── Extracted information ──

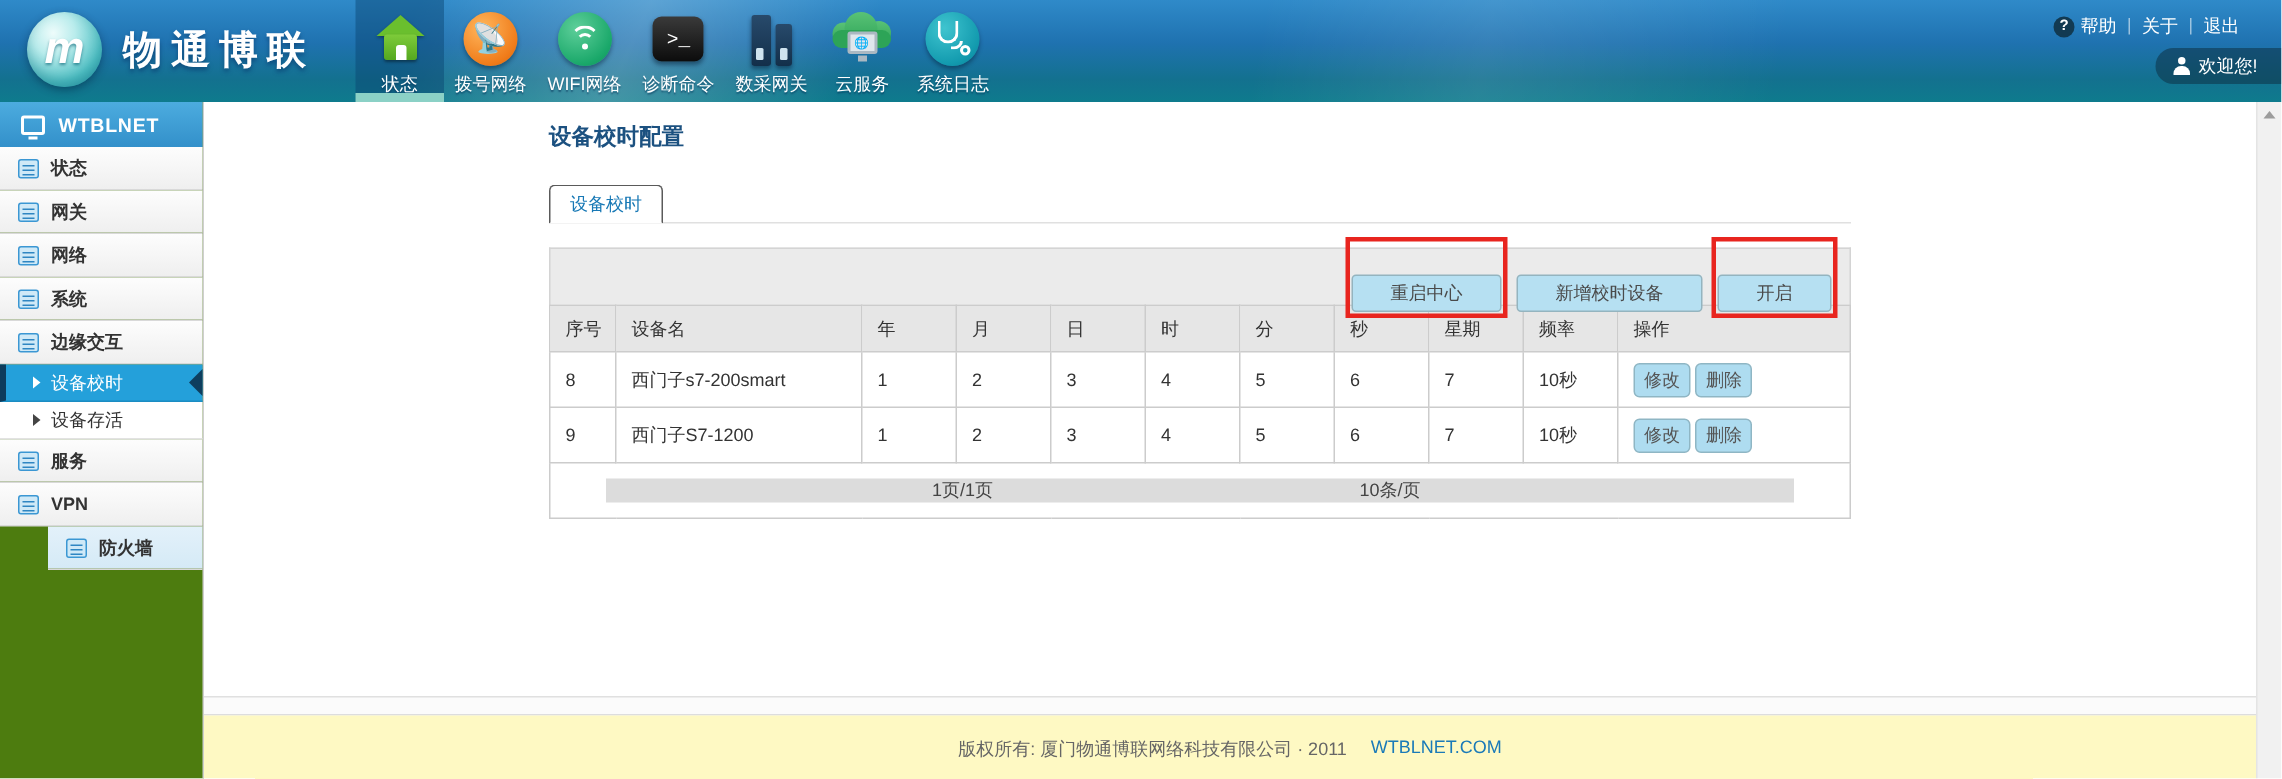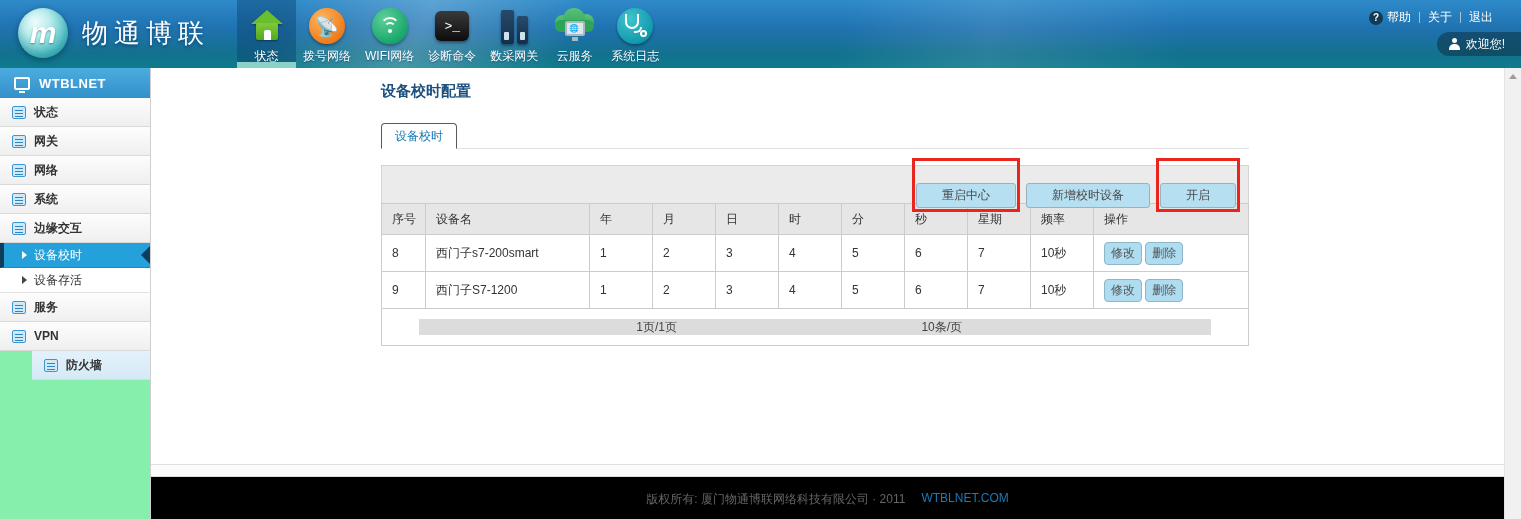--- a/index.html
+++ b/index.html
@@ -15,21 +15,21 @@
       linear-gradient(115deg, rgba(255,255,255,0) 18%, rgba(255,255,255,.22) 28%, rgba(255,255,255,0) 38%),
       linear-gradient(100deg, rgba(255,255,255,0) 55%, rgba(255,255,255,.10) 65%, rgba(255,255,255,0) 78%);
     pointer-events:none; }
   .logo { position:absolute; left:18px; top:8px; display:flex; align-items:center; gap:14px; }
   .logo-ball { width:50px; height:50px; border-radius:50%;
     background:radial-gradient(circle at 35% 28%, #eefcfb 0%, #b9ecec 30%, #4fc0c4 68%, #229aa8 100%);
     box-shadow:0 2px 6px rgba(0,30,60,.45), inset 0 -4px 8px rgba(0,80,100,.25);
     display:flex; align-items:center; justify-content:center;
     color:#ffffff; font-size:30px; font-style:italic; font-weight:bold; line-height:1;
     text-shadow:0 1px 2px rgba(0,90,110,.6); }
-  .logo-name { color:#ffffff; font-size:26px; font-weight:normal; letter-spacing:6px;
+  .logo-name { color:#ffffff; font-size:26px; font-weight:bold; letter-spacing:6px;
     text-shadow:0 2px 3px rgba(10,60,110,.7); }
 
   .topnav { position:absolute; left:237px; top:0; height:68px; display:flex; }
   .nav-item { position:relative; min-width:59px; padding:6px 7px 0 7px; height:68px;
     display:flex; flex-direction:column; align-items:center; cursor:pointer; }
   .nav-item .nav-ic { height:40px; display:flex; align-items:center; justify-content:center; }
   .nav-item .nav-label { color:#ffffff; font-size:12px; margin-top:2px;
     text-shadow:0 1px 1px rgba(0,40,80,.5); white-space:nowrap; }
   .nav-item.selected { background:rgba(8,66,110,.45); }
   .nav-item.selected::after { content:""; position:absolute; left:0; right:0; bottom:0;
@@ -101,21 +101,21 @@
   .person { width:11px; height:12px; position:relative; }
   .person::before { content:""; position:absolute; left:3px; top:0; width:5px; height:5px;
     background:#fff; border-radius:50%; }
   .person::after { content:""; position:absolute; left:0; top:6px; width:11px; height:6px;
     background:#fff; border-radius:5px 5px 0 0; }
 
   
   .page-row { display:flex; height:451px; }
 
   
-  .sidebar { width:151px; background:#86efac; border-right:1px solid #cfcfcf; }
+  .sidebar { width:136px; background:#4d7c0f; border-right:1px solid #cfcfcf; }
   .sb-header { height:30px; background:linear-gradient(180deg,#4cacdf,#3390ca);
     color:#fff; font-weight:bold; font-size:13px; display:flex; align-items:center;
     gap:9px; padding-left:14px; letter-spacing:.5px; }
   .sb-item { height:29px; display:flex; align-items:center; gap:8px; padding-left:12px;
     background:linear-gradient(180deg,#fdfdfd,#efefef); border-bottom:1px solid #d9d9d9;
     font-size:12px; font-weight:bold; color:#333; cursor:pointer; }
   .sb-item.tinted { background:linear-gradient(180deg,#e3f1fa,#d5eaf6);margin-left:32px; }
   .list-ic { width:14px; height:13px; border:1px solid #3b97d3; border-radius:2px;
     background:#cfe9f7; position:relative; flex:0 0 auto; }
   .list-ic::before { content:""; position:absolute; left:2px; top:3px; right:2px;
@@ -160,21 +160,21 @@
     padding:2px 6px; font-size:12px; color:#555; cursor:pointer; }
   .pg-cell { padding:4px 0 !important; }
   .pagebar { margin:0 auto; width:792px; height:16px; background:#dcdcdc; position:relative; }
   .pagebar span { position:absolute; top:50%; transform:translate(-50%,-50%);
     font-size:12px; color:#444; white-space:nowrap; }
   .pg-pages { left:30%; }
   .pg-size { left:66%; }
 
   .footer-strip { height:13px; background:#fbfbfb; border-top:1px solid #e0e0e0;
     border-bottom:1px solid #ddd; }
-  .footer { height:42px; background:#000000; display:flex; align-items:flex-start;
+  .footer { height:42px; background:#fef9c3; display:flex; align-items:flex-start;
     justify-content:center; padding-top:14px; font-size:12px; color:#666; gap:16px; }
   .footer a { color:#1a7ab8; text-decoration:none; cursor:pointer; }
 
   
   .scrollbar { width:17px; background:#f1f1f1; border-left:1px solid #e4e4e4;
     display:flex; flex-direction:column; align-items:center; }
   .sb-arrow { width:17px; height:17px; display:flex; align-items:center; justify-content:center;
     cursor:pointer; }
   .sb-arrow .up { width:0; height:0; border-left:4px solid transparent;
     border-right:4px solid transparent; border-bottom:5px solid #9c9c9c; }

───

Instructions to follow:
Gather from the entries above all lines that include the string "solid".

Output below:
-  .sidebar { width:151px; background:#86efac; border-right:1px solid #cfcfcf; }
+  .sidebar { width:136px; background:#4d7c0f; border-right:1px solid #cfcfcf; }
     background:linear-gradient(180deg,#fdfdfd,#efefef); border-bottom:1px solid #d9d9d9;
   .list-ic { width:14px; height:13px; border:1px solid #3b97d3; border-radius:2px;
   .footer-strip { height:13px; background:#fbfbfb; border-top:1px solid #e0e0e0;
     border-bottom:1px solid #ddd; }
   .scrollbar { width:17px; background:#f1f1f1; border-left:1px solid #e4e4e4;
   .sb-arrow .up { width:0; height:0; border-left:4px solid transparent;
     border-right:4px solid transparent; border-bottom:5px solid #9c9c9c; }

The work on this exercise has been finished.